Cootamundra-Gundagai Mayor Abb McAlister has described a projected special rate rise of up to 60% as an 'amalgamation tax'.
In a short, hard-hitting comment to the NSW Boundaries Commission public meeting in Cootamundra on Wednesday, Councillor McAlister said that over the next three years, ratepayers would be handed the bill for the cost blow-outs that have resulted from the amalgamation.
The former shires of Cootamundra and Gundagai were forcibly amalgamated by the NSW government in 2016, despite strong opposition from both towns.
Cr McAlister said that whether or not the Cootamundra-Gundagai Regional Council (CGRC) was de-amalgamated, there would have to be a "special rate variation" (SRV) if the region's local government were to stay afloat.
The recently-released financial study carried out for the Commission by international financial consultants Deloitte, estimated there would have to be an SRV of 52% over the next three years for the council or councils to remain financially sustainable - but Cr McAlister said it could go as high as 60%, permanent.
"And that's just to sustain the services we supply to our communities now," he said.
"About six or seven years ago we had a special rate variation in Gundagai to cover the cost of improvements to the main road.
"It was a special, temporary tax to provide something for the community - but what we're going to have to charge now won't be a true SRV, it's will be a tax because it will only be to keep the services, to fix the road, cut the grass, take the garbage away, to do things we do now."

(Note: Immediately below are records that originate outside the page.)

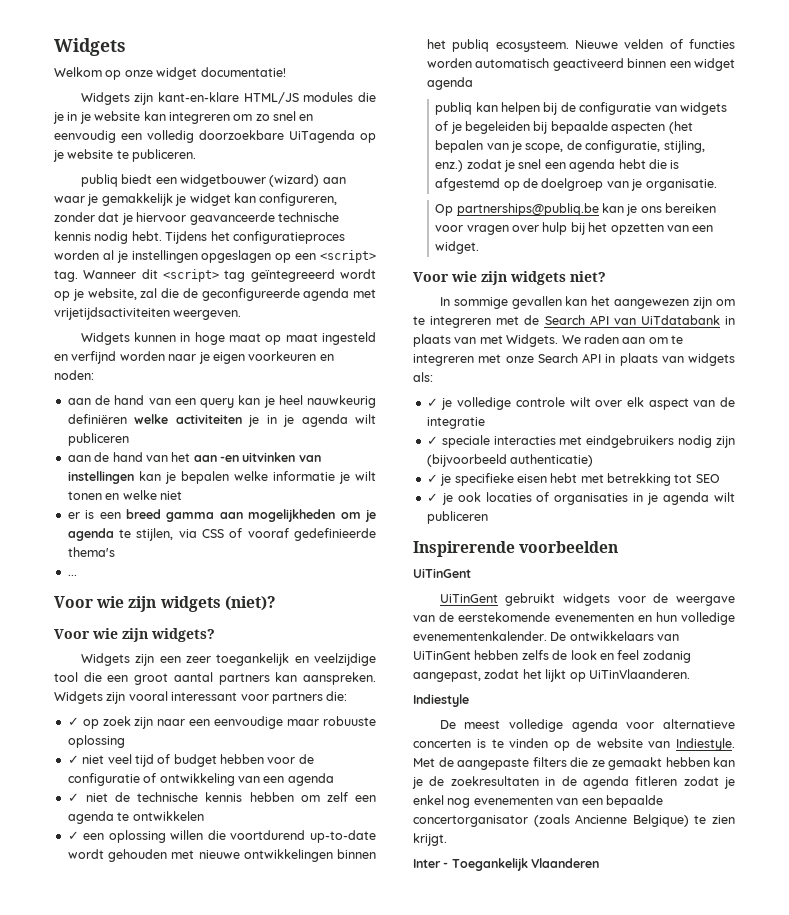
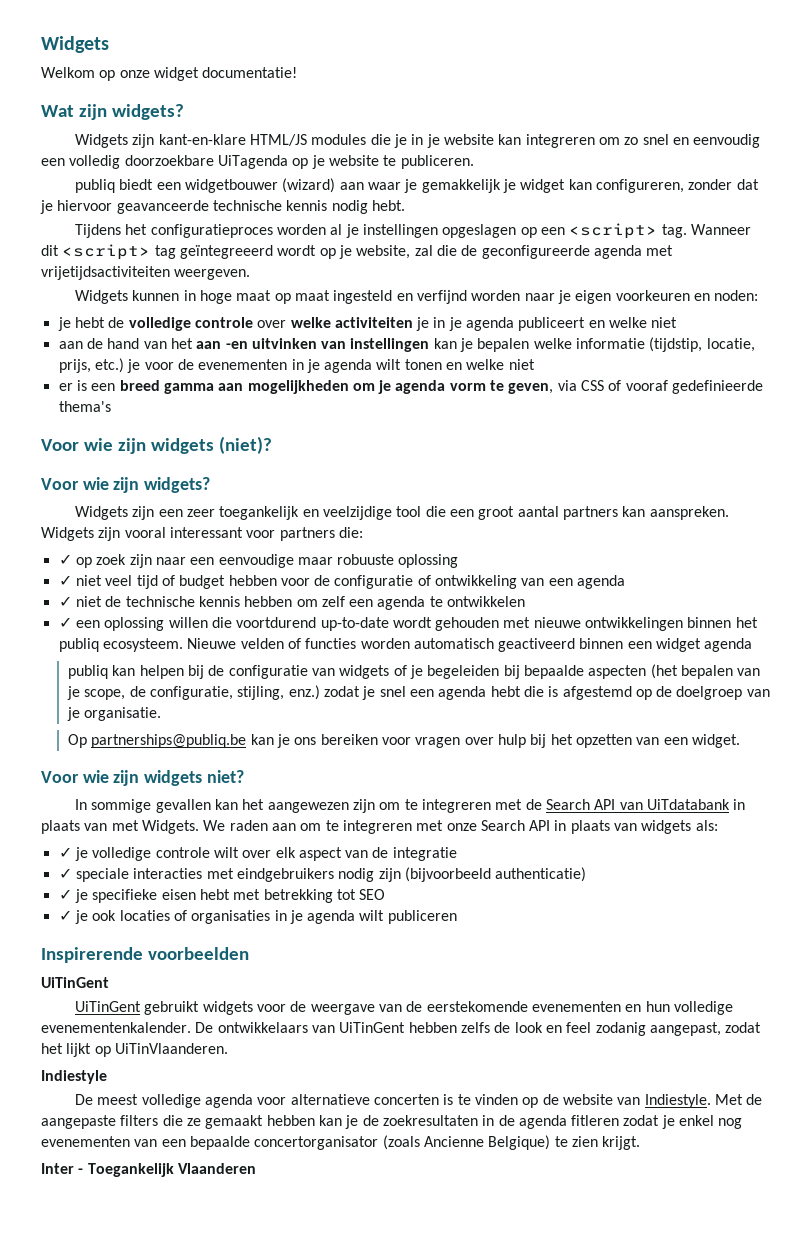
+ Wat zijn widgets?
- publiq biedt een widgetbouwer (wizard) aan waar je gemakkelijk je widget kan configureren, zonder dat je hiervoor geavanceerde technische kennis nodig hebt. Tijdens het configuratieproces worden al je instellingen opgeslagen op een <script> tag.
+ publiq biedt een widgetbouwer (wizard) aan waar je gemakkelijk je widget kan configureren, zonder dat je hiervoor geavanceerde technische kennis nodig hebt.
+ Tijdens het configuratieproces worden al je instellingen opgeslagen op een <script> tag.
- aan de hand van een query kan je heel nauwkeurig definiëren welke activiteiten je in je agenda wilt publiceren
+ je hebt de volledige controle over welke activiteiten je in je agenda publiceert en welke niet
- aan de hand van het aan -en uitvinken van instellingen kan je bepalen welke informatie je wilt tonen en welke niet
+ aan de hand van het aan -en uitvinken van instellingen kan je bepalen welke informatie (tijdstip, locatie, prijs, etc.) je voor de evenementen in je agenda wilt tonen en welke niet
- er is een breed gamma aan mogelijkheden om je agenda te stijlen, via CSS of vooraf gedefinieerde thema's
+ er is een breed gamma aan mogelijkheden om je agenda vorm te geven, via CSS of vooraf gedefinieerde thema's
- ...

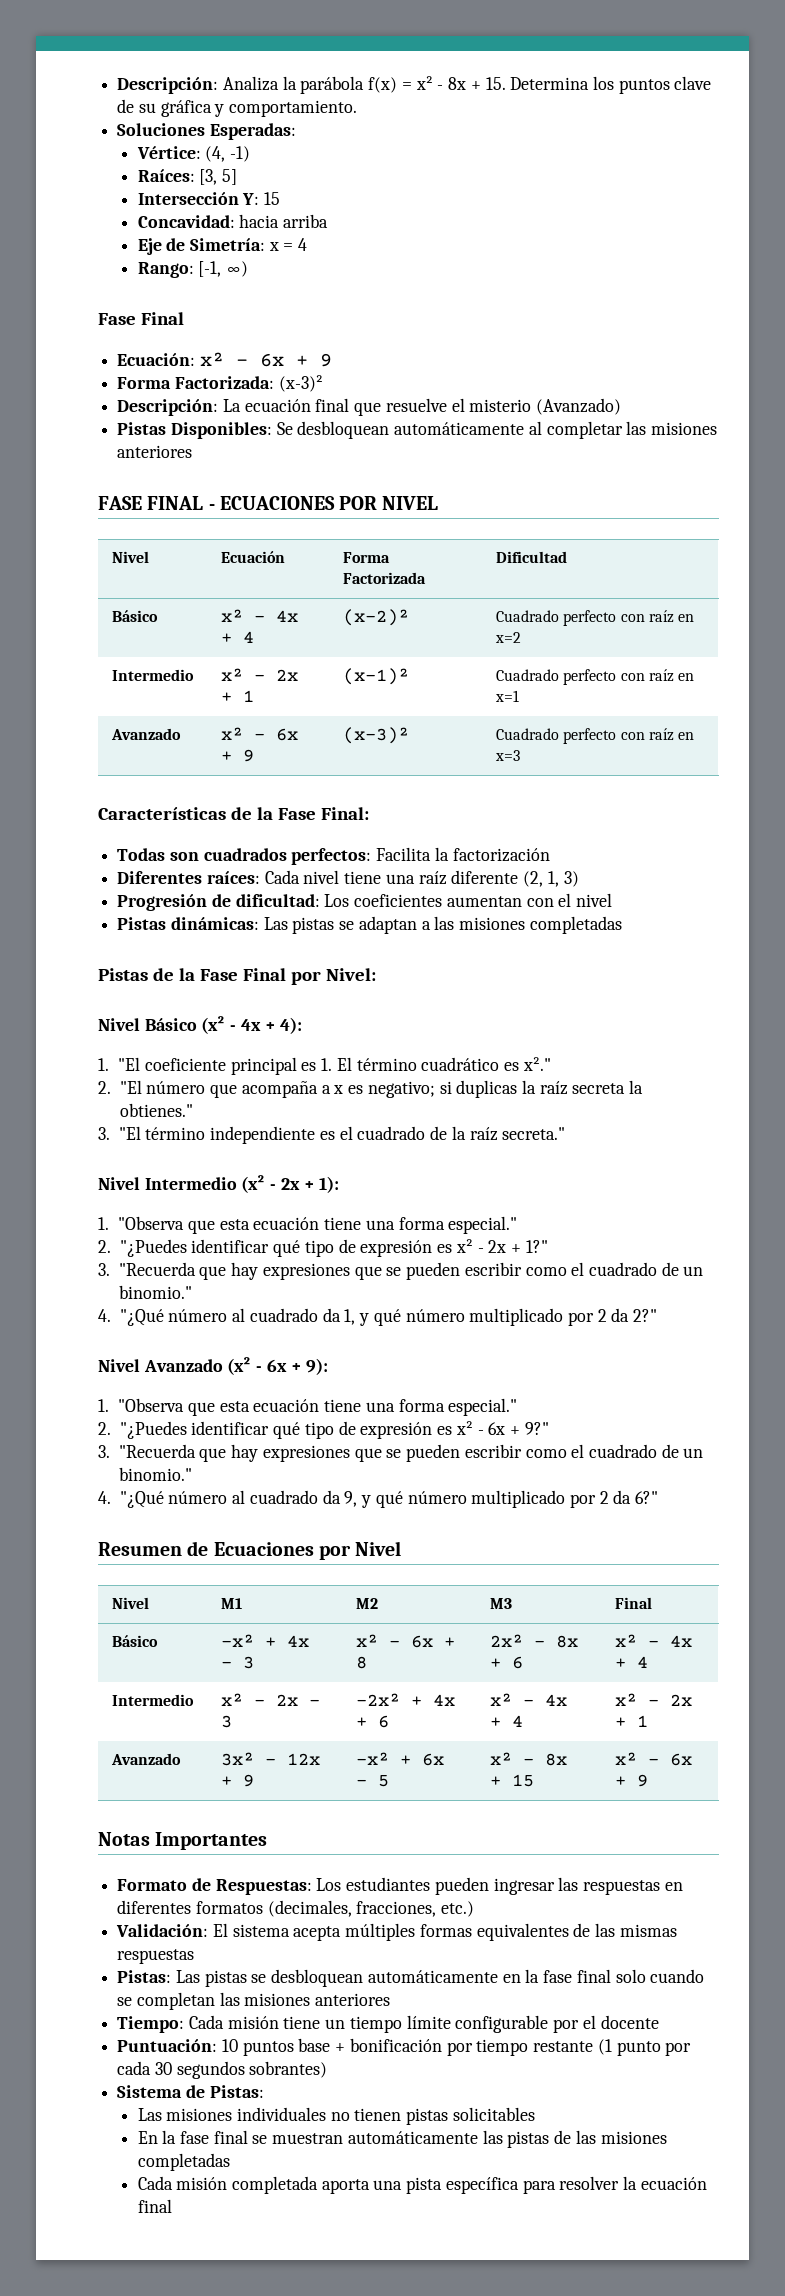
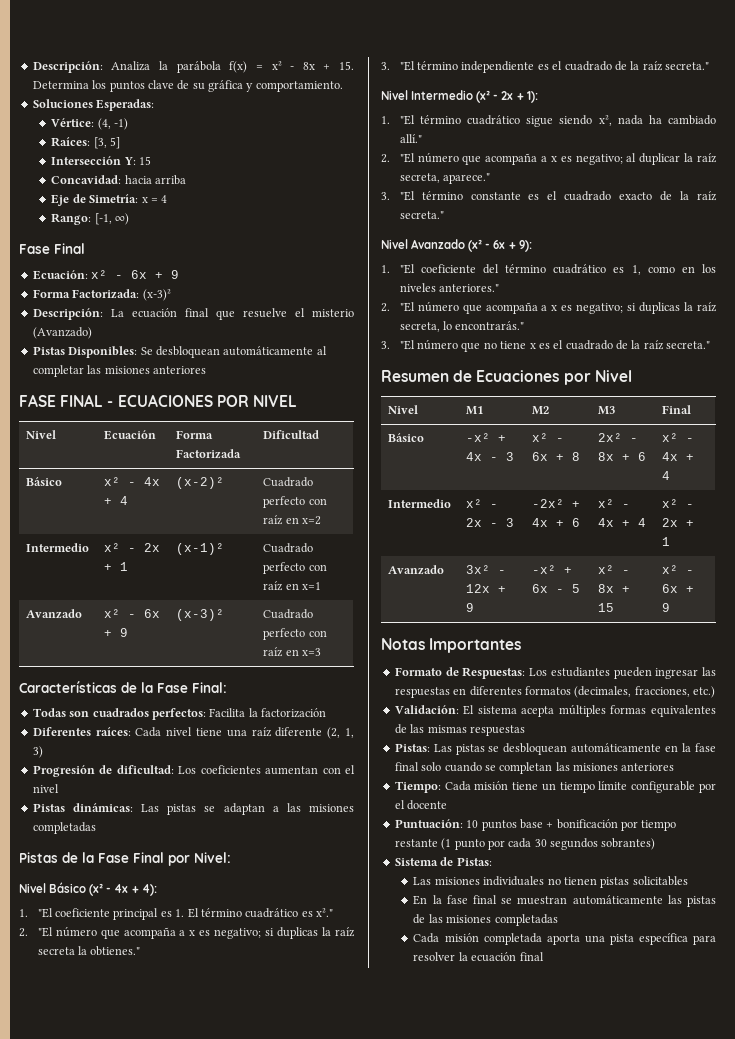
  Nivel Intermedio (x² - 2x + 1):
- 1. "Observa que esta ecuación tiene una forma especial."
- 2. "¿Puedes identificar qué tipo de expresión es x² - 2x + 1?"
- 3. "Recuerda que hay expresiones que se pueden escribir como el cuadrado de un binomio."
- 4. "¿Qué número al cuadrado da 1, y qué número multiplicado por 2 da 2?"
+ 1. "El término cuadrático sigue siendo x², nada ha cambiado allí."
+ 2. "El número que acompaña a x es negativo; al duplicar la raíz secreta, aparece."
+ 3. "El término constante es el cuadrado exacto de la raíz secreta."
  Nivel Avanzado (x² - 6x + 9):
- 1. "Observa que esta ecuación tiene una forma especial."
- 2. "¿Puedes identificar qué tipo de expresión es x² - 6x + 9?"
- 3. "Recuerda que hay expresiones que se pueden escribir como el cuadrado de un binomio."
- 4. "¿Qué número al cuadrado da 9, y qué número multiplicado por 2 da 6?"
+ 1. "El coeficiente del término cuadrático es 1, como en los niveles anteriores."
+ 2. "El número que acompaña a x es negativo; si duplicas la raíz secreta, lo encontrarás."
+ 3. "El número que no tiene x es el cuadrado de la raíz secreta."

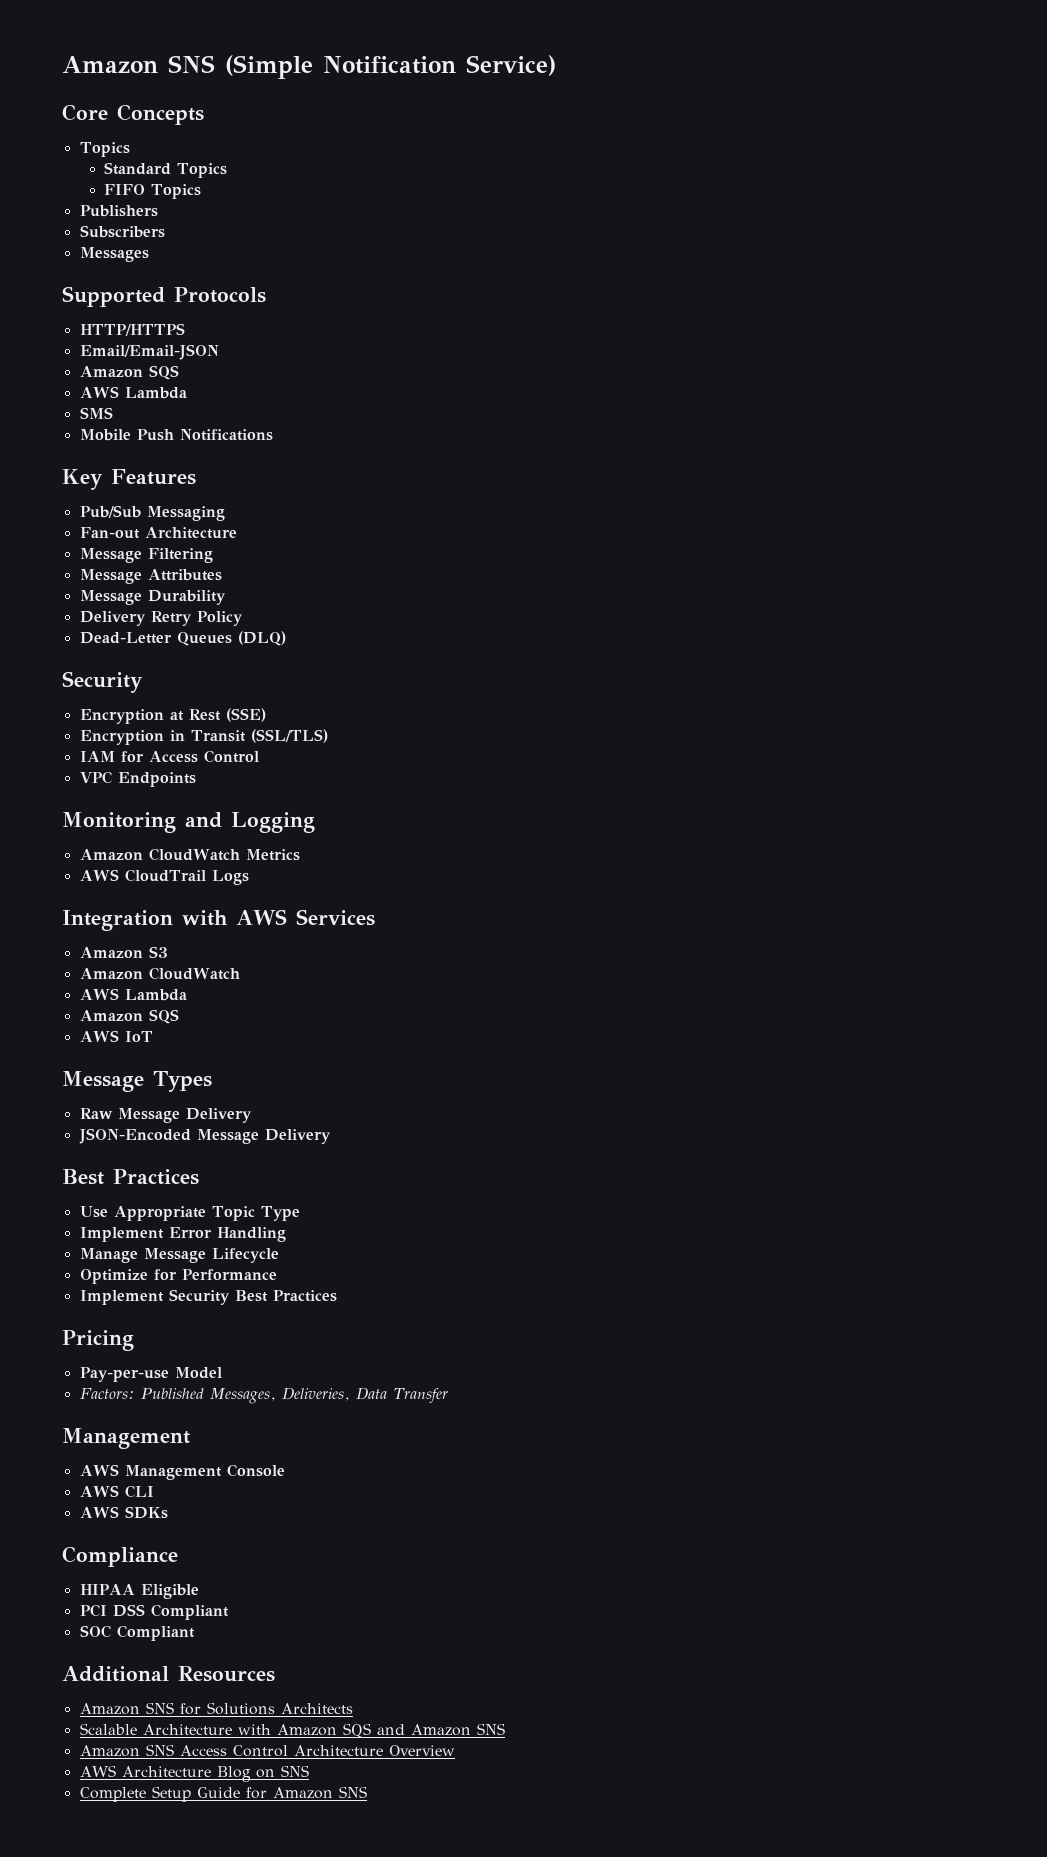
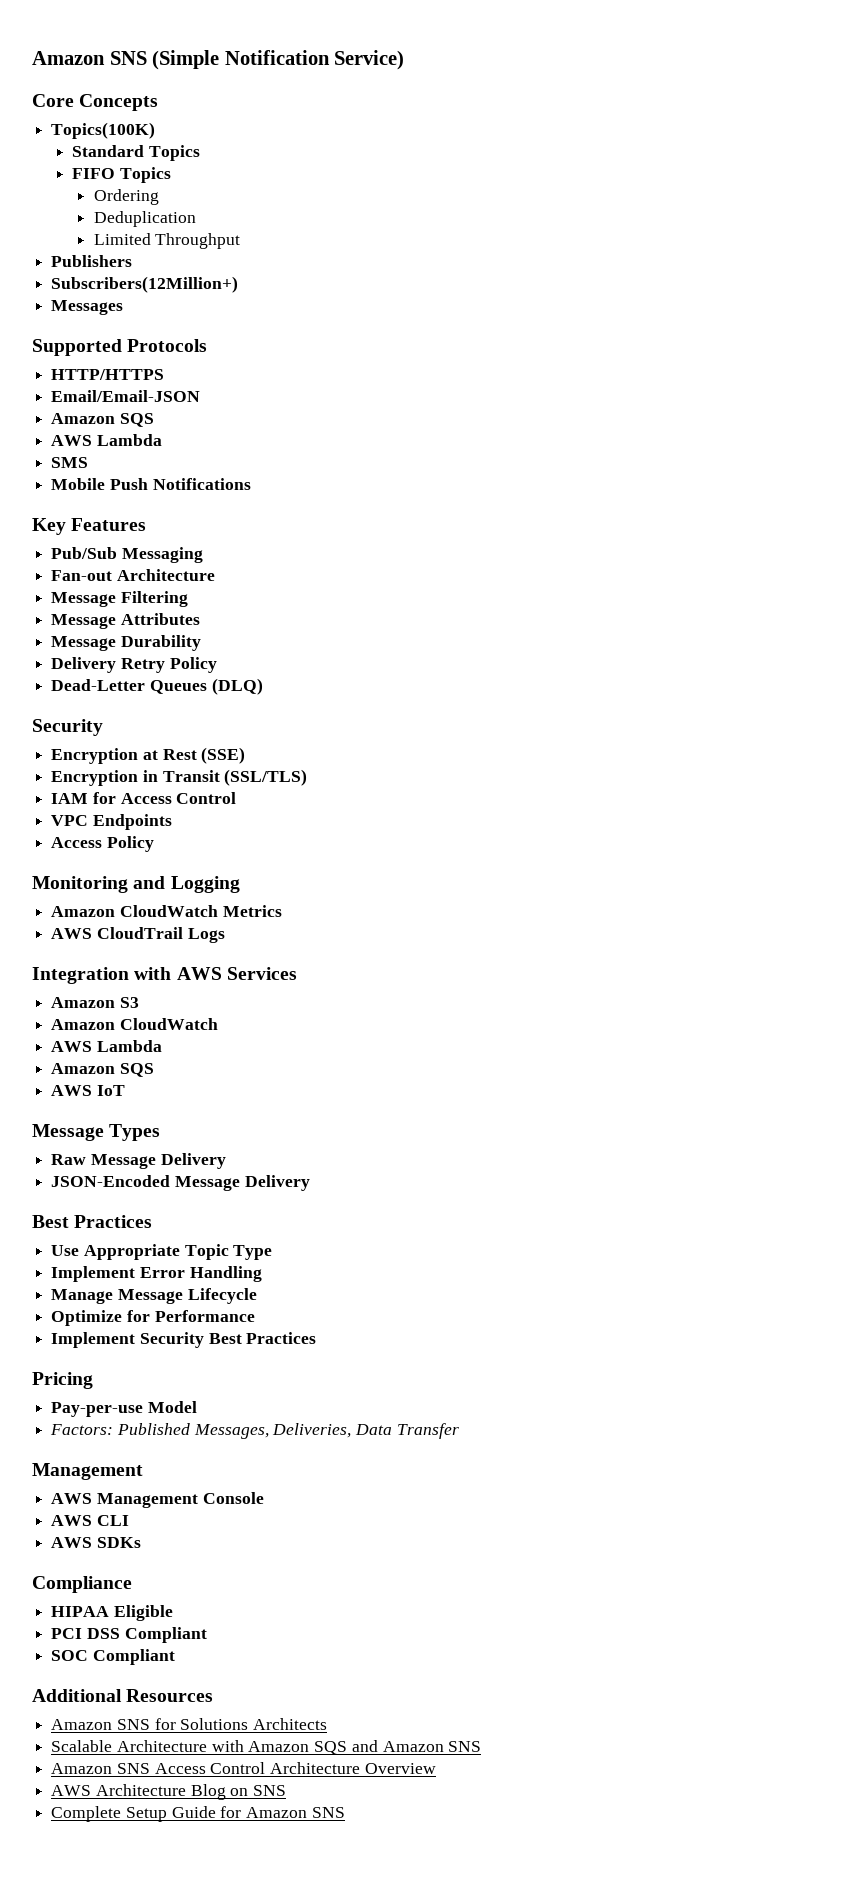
  Core Concepts
- Topics
+ Topics(100K)
+ Ordering
+ Deduplication
+ Limited Throughput
- Subscribers
+ Subscribers(12Million+)
+ Access Policy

Cr McAlister said that he was proud to be Mayor of Cootamundra-Gundagai, even though he was originally against the merger.
"I felt I had to give it a go, and stood for council and I got on, and I wanted to work for a cohesive council.
"But unfortunately, through no fault of the great councillors we have - we get on well - and the staff are great - we have been financially damaged by amalgamation.
"Back in 2016 both the shire councils, Cootamundra and Gundagai, were financially sustainable.
"We had two good councils that were well run, yet within 28 months of coming together we were told by TCorp that they wouldn't lend us money to do the works on the Cootamundra water mains that definitely needed work because we were financially unsustainable.
"Why is it? It's because of the extra costs the councils had to bear from amalgamation."